■4年間で48倍に膨れ上がった放映権料

 1999年、ワールドカップの放送権を獲得した販売会社から日本が負担すべき放映権料が示された。2002年と2006年の2回のワールドカップとともに、1999年から2005年までのFIFAの公式大会(女子ワールドカップ、フットサル世界選手権、U-17とU-20の世界選手権を含めた15大会のパッケージで6億5000万スイスフラン(約585億円)というとてつもない額だった。1998年フランス大会を独占中継したNHKの負担額は6億円だったから、2002年大会分を585億円の半額290億円としても48倍という途方もない額だった。

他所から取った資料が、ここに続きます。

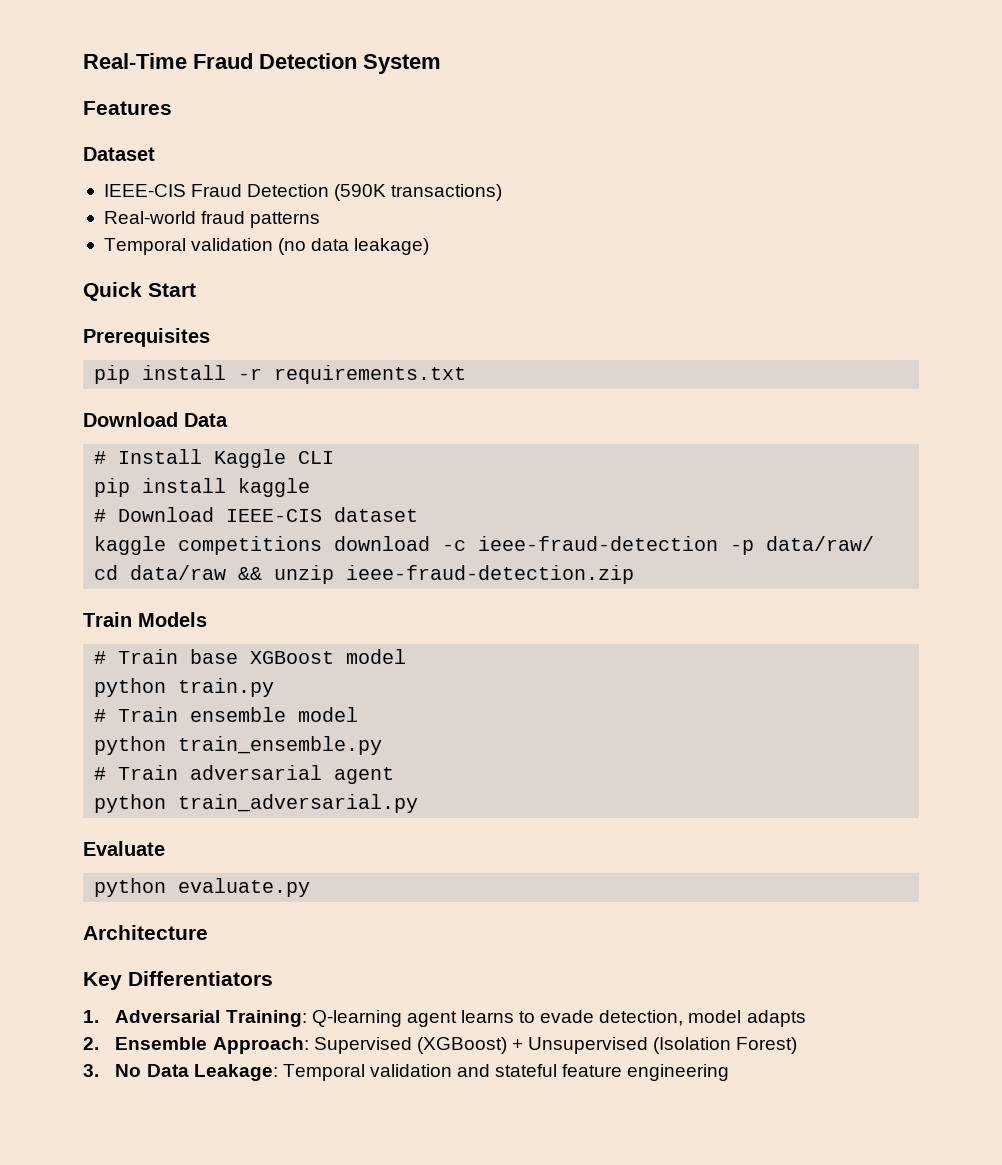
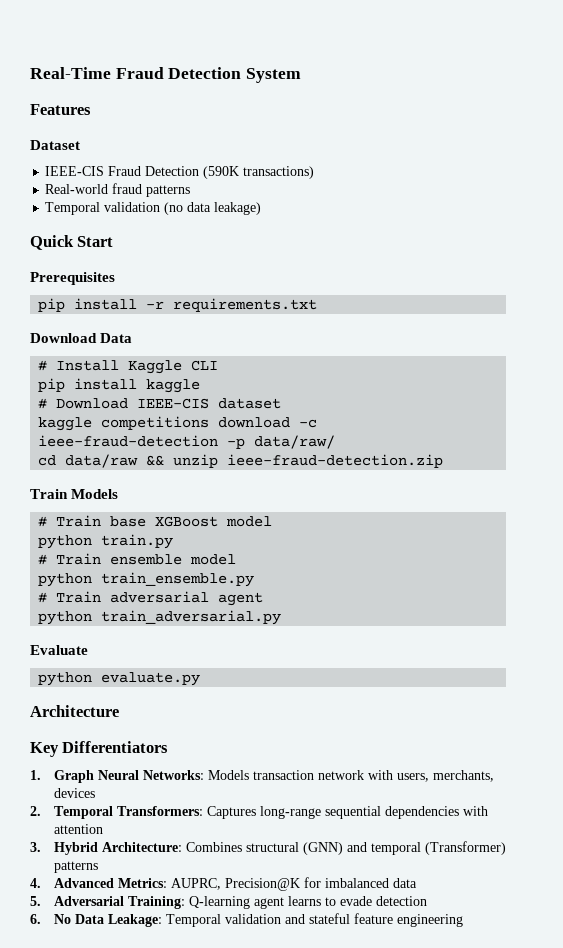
- 1. Adversarial Training: Q-learning agent learns to evade detection, model adapts
- 2. Ensemble Approach: Supervised (XGBoost) + Unsupervised (Isolation Forest)
- 3. No Data Leakage: Temporal validation and stateful feature engineering
+ 1. Graph Neural Networks: Models transaction network with users, merchants, devices
+ 2. Temporal Transformers: Captures long-range sequential dependencies with attention
+ 3. Hybrid Architecture: Combines structural (GNN) and temporal (Transformer) patterns
+ 4. Advanced Metrics: AUPRC, Precision@K for imbalanced data
+ 5. Adversarial Training: Q-learning agent learns to evade detection
+ 6. No Data Leakage: Temporal validation and stateful feature engineering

 当然NHK1局では対応できず、すでにオリンピックでは1970年代から採用していた「ジャパン・コンソーシアム(NHKと民放の連合体)」方式での検討が始まる。最終的に、2002年大会について、ジャパン・コンソーシアム(地上波とBS)が40試合、全64試合のCS独占権を「スカパー!」が獲得し、総額190億円弱の契約となった。

 そしていま、日本のファンは、2022年カタール大会をテレビで見ることができない事態に直面している。すでにアジア最終予選は、ホームゲームのみテレビ朝日系ネットワークでの全国放送が行われているものの、アウェーゲームの地上波/BSでの中継はなく、ネットの動画配信サービスDAZN(ダゾーン)でしか見ることができない。今回日本が予選に勝てば本大会に向け何かの動きがあるかもしれないが、日本が出場しなければ、日本のテレビからワールドカップが消える恐れは十分ある。